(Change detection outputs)
*-*-*

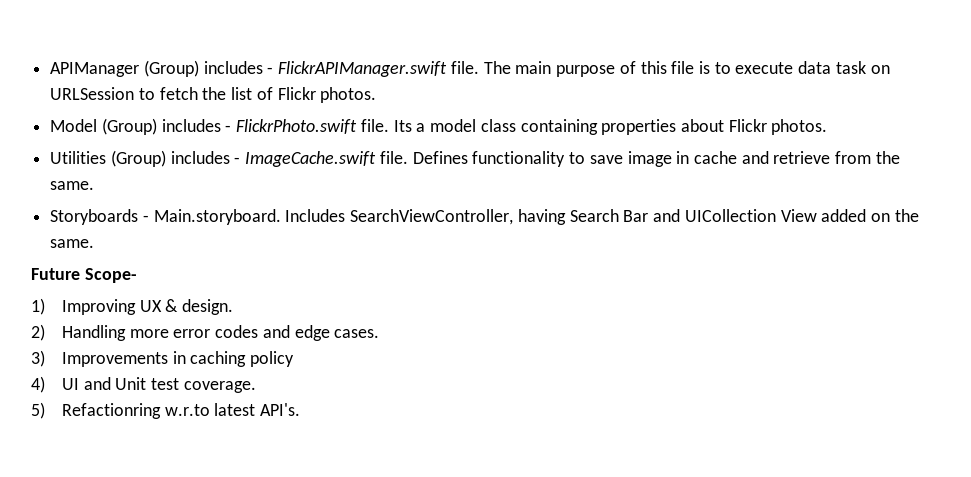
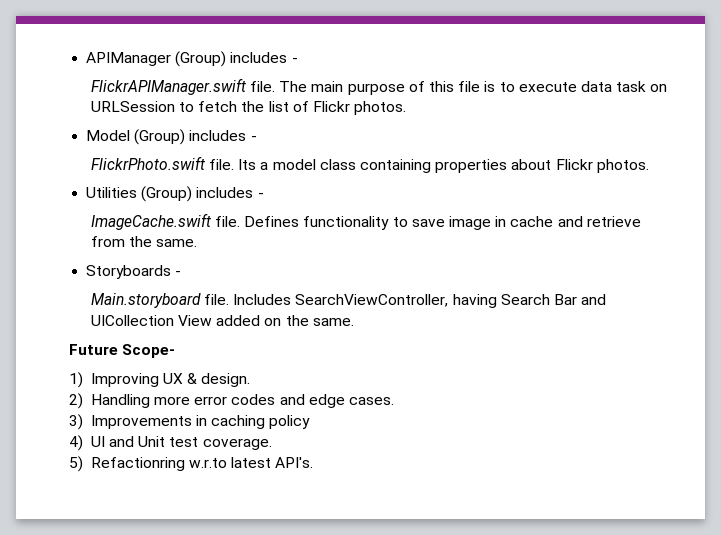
(274, 70) none -> (298, 60) //
(232, 128) none -> (257, 138) //
(241, 160) none -> (264, 195) //
[153,209,281,225] Main.storyboard. -> [90,293,230,308] // Main.storyboard file.

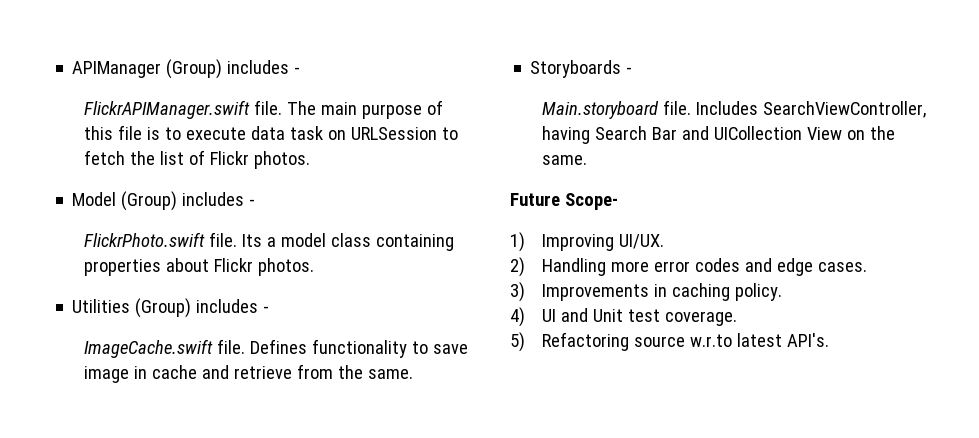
[216,315,261,326] added -> (842, 133) none
[163,373,251,387] UX & design. -> [618,234,664,249] UI/UX.
[269,415,311,429] policy -> [734,283,782,301] policy.
[90,457,185,471] Refactionring -> [541,332,685,351] Refactoring source

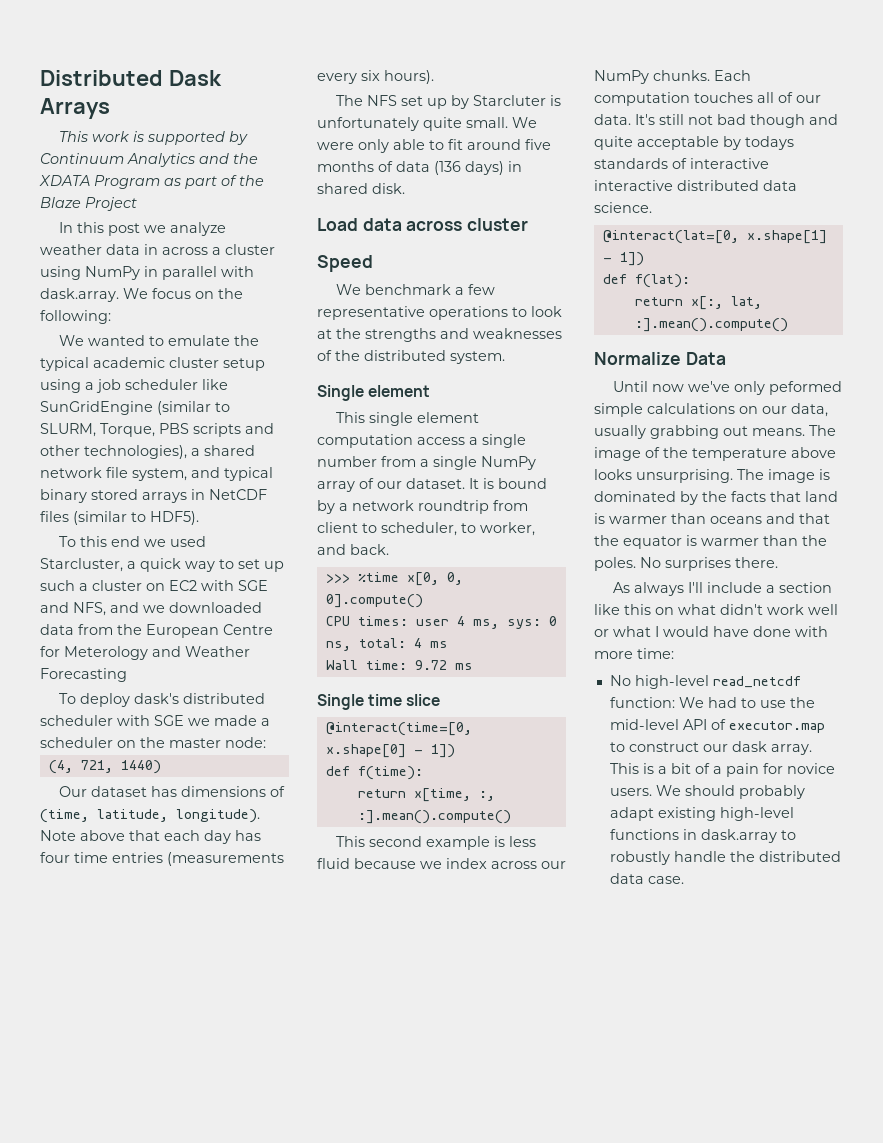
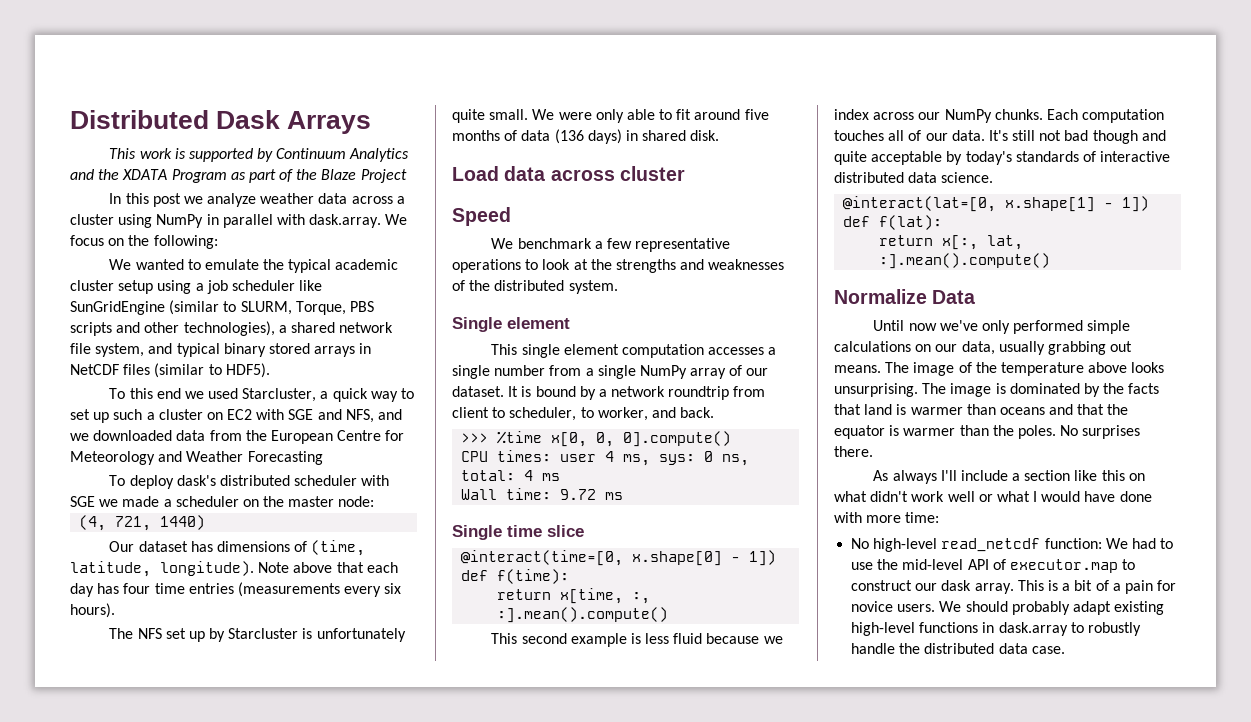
[144,244,158,255] in -> (348, 198) none
[64,646,148,660] Meterology -> [70,451,155,465] Meteorology
[472,95,546,106] Starcluter -> [228,628,299,639] Starcluster
[417,437,465,445] access -> [708,347,765,355] accesses
[745,136,794,150] todays -> [965,151,1012,165] today's
[594,180,673,191] interactive -> (1171, 156) none
[768,381,842,395] peformed -> [1013,320,1084,334] performed

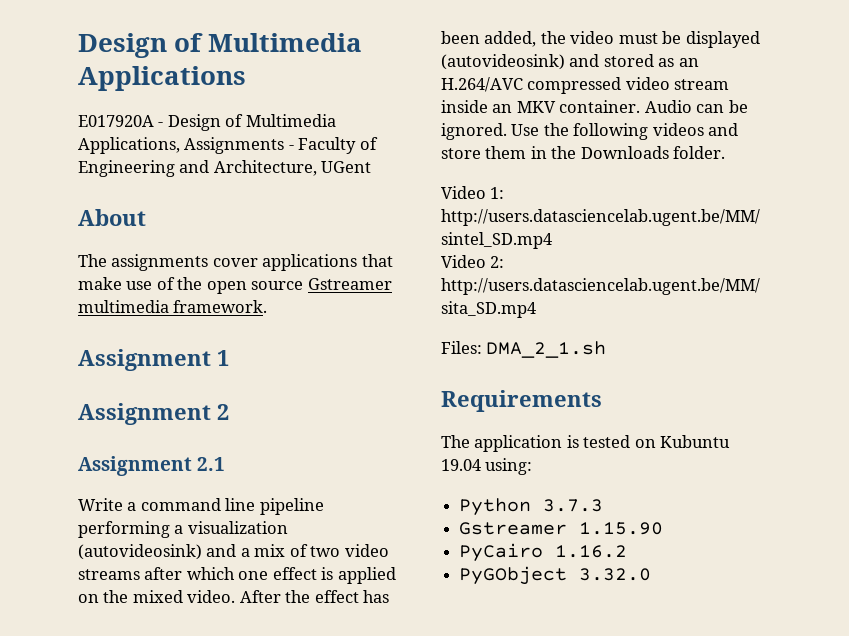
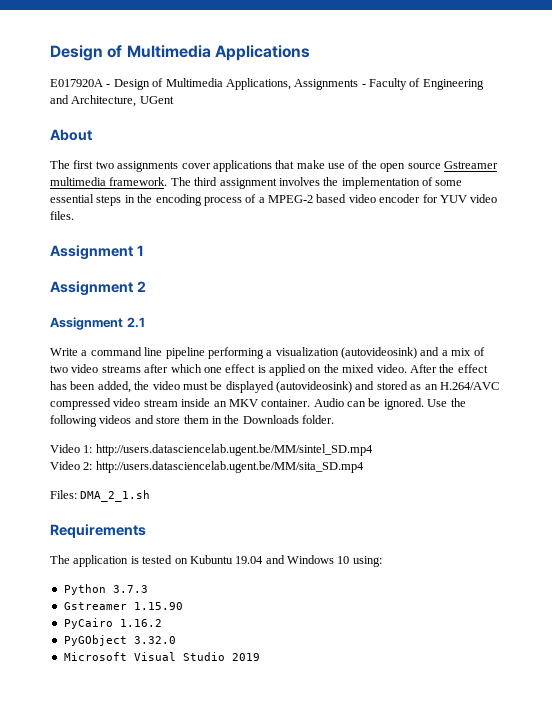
(107, 260) none -> [73,160,114,169] first two
(268, 306) none -> [170,177,463,189] [50,194,498,206] [50,211,74,220] The third assignment involves the implementation of some essential steps in the encoding process of a MPEG-2 based video encoder for YUV video files.
(481, 465) none -> [265,555,350,564] and Windows 10
(652, 574) none -> [63,652,260,661] // Microsoft Visual Studio 2019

*-*-*

### TO DO
Set down every entry above verbatim, without pictures.

### RESPONSE TO THIS EXERCISE
(274, 70) none -> (298, 60) //
(232, 128) none -> (257, 138) //
(241, 160) none -> (264, 195) //
[153,209,281,225] Main.storyboard. -> [90,293,230,308] // Main.storyboard file.

[216,315,261,326] added -> (842, 133) none
[163,373,251,387] UX & design. -> [618,234,664,249] UI/UX.
[269,415,311,429] policy -> [734,283,782,301] policy.
[90,457,185,471] Refactionring -> [541,332,685,351] Refactoring source

[144,244,158,255] in -> (348, 198) none
[64,646,148,660] Meterology -> [70,451,155,465] Meteorology
[472,95,546,106] Starcluter -> [228,628,299,639] Starcluster
[417,437,465,445] access -> [708,347,765,355] accesses
[745,136,794,150] todays -> [965,151,1012,165] today's
[594,180,673,191] interactive -> (1171, 156) none
[768,381,842,395] peformed -> [1013,320,1084,334] performed

(107, 260) none -> [73,160,114,169] first two
(268, 306) none -> [170,177,463,189] [50,194,498,206] [50,211,74,220] The third assignment involves the implementation of some essential steps in the encoding process of a MPEG-2 based video encoder for YUV video files.
(481, 465) none -> [265,555,350,564] and Windows 10
(652, 574) none -> [63,652,260,661] // Microsoft Visual Studio 2019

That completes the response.